Dazzled by impressionist colorism, he bravely fought with the Nabis and began his activity as a painter, a practice he soon abandoned to focus obsessively on sculpture, fascinated by the work of Rodin and the disconcerting versatility of Bourdelle. Later, he will admire Gauguin and Maurice Denise, whose irrepressible dazzling he imitates for young girls, who will henceforth be his favorite model. Îlle-de-France dates back to 1925 and demonstrates the sovereign skill that will define Maillol into adulthood. A demanding and advanced follower of the volatile spirit of the Paris of his time, in search, as a solitary fantasist, of the secret charm of dream girls often covered in classic doping, like Pandora, and others, with a gentle, well-tempered body, of figurative intonation, like nymphs surrendered to the expression of an idea or a genuine feeling. Indices of the formal fullness that he flutters in the female body.

A well-thought-out and better-resolved exhibition of the art of Maillol’s volume has just been inaugurated at the Galerie Dina Vierny in the “city of adventure”, based on concise study models and dimensions that the visitor appreciates. The exhibition route has been brought to fruition by our Alex Susanna with a certain complicity that stimulates the viewer: the eternal voluptuousness of adolescent youth visualized in a blinding sequence of feminine variations, presented by a stinging text by the now curator who interprets the latent sensuality of the sculptor through the multiple ways of posing of models who sing the sonorous hymn of natural beauty and nudity without theory. The Catalan critic cautiously recovers the itinerary that mediates between the Venus Naturalis and the Venus Caelestis of the arcane canon behind the incisive reflection of the British historian Kenneth Clark, engaging Maillol in a skillful reconstruction of the original beauty through an ideal imaginary contemporary feminine. A bold move.

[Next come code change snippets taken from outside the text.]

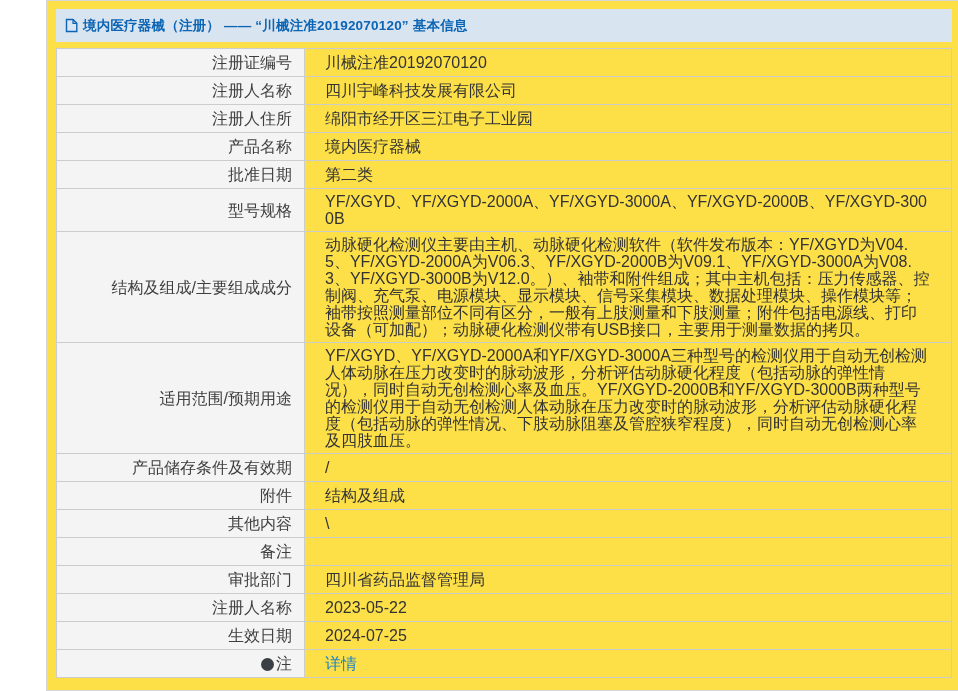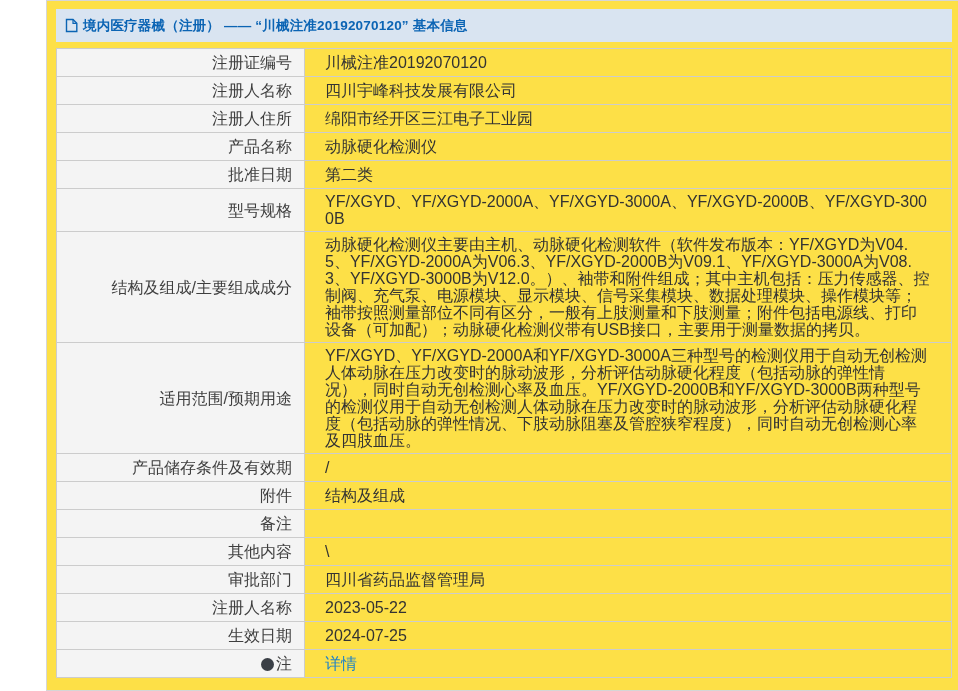--- a/index.html
+++ b/index.html
@@ -95,21 +95,21 @@
         <tr>
           <td class="label-cell">注册人名称</td>
           <td class="value-cell">四川宇峰科技发展有限公司</td>
         </tr>
         <tr>
           <td class="label-cell">注册人住所</td>
           <td class="value-cell">绵阳市经开区三江电子工业园</td>
         </tr>
         <tr>
           <td class="label-cell">产品名称</td>
-          <td class="value-cell">动脉硬化检测仪</td>
+          <td class="value-cell">境内医疗器械</td>
         </tr>
         <tr>
           <td class="label-cell">批准日期</td>
           <td class="value-cell">第二类</td>
         </tr>
         <tr>
           <td class="label-cell">型号规格</td>
           <td class="value-cell">YF/XGYD、YF/XGYD-2000A、YF/XGYD-3000A、YF/XGYD-2000B、YF/XGYD-3000B</td>
         </tr>
         <tr>
@@ -122,26 +122,26 @@
         </tr>
         <tr>
           <td class="label-cell">产品储存条件及有效期</td>
           <td class="value-cell">/</td>
         </tr>
         <tr>
           <td class="label-cell">附件</td>
           <td class="value-cell">结构及组成</td>
         </tr>
         <tr>
+          <td class="label-cell">其他内容</td>
+          <td class="value-cell">\</td>
+        </tr>
+        <tr>
           <td class="label-cell">备注</td>
           <td class="value-cell"></td>
-        </tr>
-        <tr>
-          <td class="label-cell">其他内容</td>
-          <td class="value-cell">\</td>
         </tr>
         <tr>
           <td class="label-cell">审批部门</td>
           <td class="value-cell">四川省药品监督管理局</td>
         </tr>
         <tr>
           <td class="label-cell">注册人名称</td>
           <td class="value-cell">2023-05-22</td>
         </tr>
         <tr>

Maillol lavishes the constructive three-dimensionality of classical humanism, in effect, to revel in expressive singularization, in the challenge of naked beauty, which he now glimpses in the figurative plots of a timeless artistic legend and points to the legendary Mediterranean East. To the fertile Arcadia of daytime illusions, in short. An archaic world, without a doubt, that is abandoned to voluptuousness and the principle of pleasure that the worldly collector Count Kessler, patron and stimulus of Maillol’s art, perceived like few others. A “brave and voluptuous” work, yes, an early imprint of Maillol’s desire for form. That impressive quiet immobility that the artist imposes on his work and endows it with the energetic translucent vitality that breathes over time in the disconcerting figures of the Catalan sculptor.

Matisse’s nudes are, certainly, astral motifs for Maillol, like later the Egyptian, ethnic and Levantine experiences that the artist sensed at the Universal Exhibition of 1920 and sharpened his interest in primary imagery and the devoted subjection of volume to form. : the flat, rhythmic and bold composition that unequivocally qualifies the artist’s taste. A seated figuration, or standing firm, that represents the contagious journey and formal balances of great art to shape the artist’s taste and expressive conviction that turns into anecdotes the representations of Cézanne and Debussy and even the evocative stele to the victims of the Great War, in North Catalonia already in 1930.

The graphic energy of Maillol’s drawings and notes are set apart by their clarity and linear cleanliness, like the wood engravings that nourish their roots in Virgil –Georgics– and Ovid –Art of Loving– already in the twilight moment of the artist. Unusual passages without school or declared plastic faction: the subtle delight of the wind, of the free human figure trapped at random, almost carelessly, we could say. Seated nude in profile, freestanding drawing and barely known bistre, could close the story in decisive ways. Susanna made the right choice. The impressive primitive and classic veracity that relies on the experience of the hands and the secrets and traditions of an old craft sanction the result of its demanding task. The classic glorification of the form in a passionate note that fantasizes an eternal dream. Aristide Maillol combines the anxiety of the primitive with the wise security of the classicist who thoroughly knows the responsibility of the chisel and the equivocal directness of modeling. A conclusive work, such as Crouching Woman, bronze from 1900, is perhaps the conclusive example of the enviable maturity of a primitive and classical artist. “Maillol speaks with loquacity of grace and innocence,” André Gide confessed with admiration in 1905. A subtle warning in a stellar year for the Catalan artist.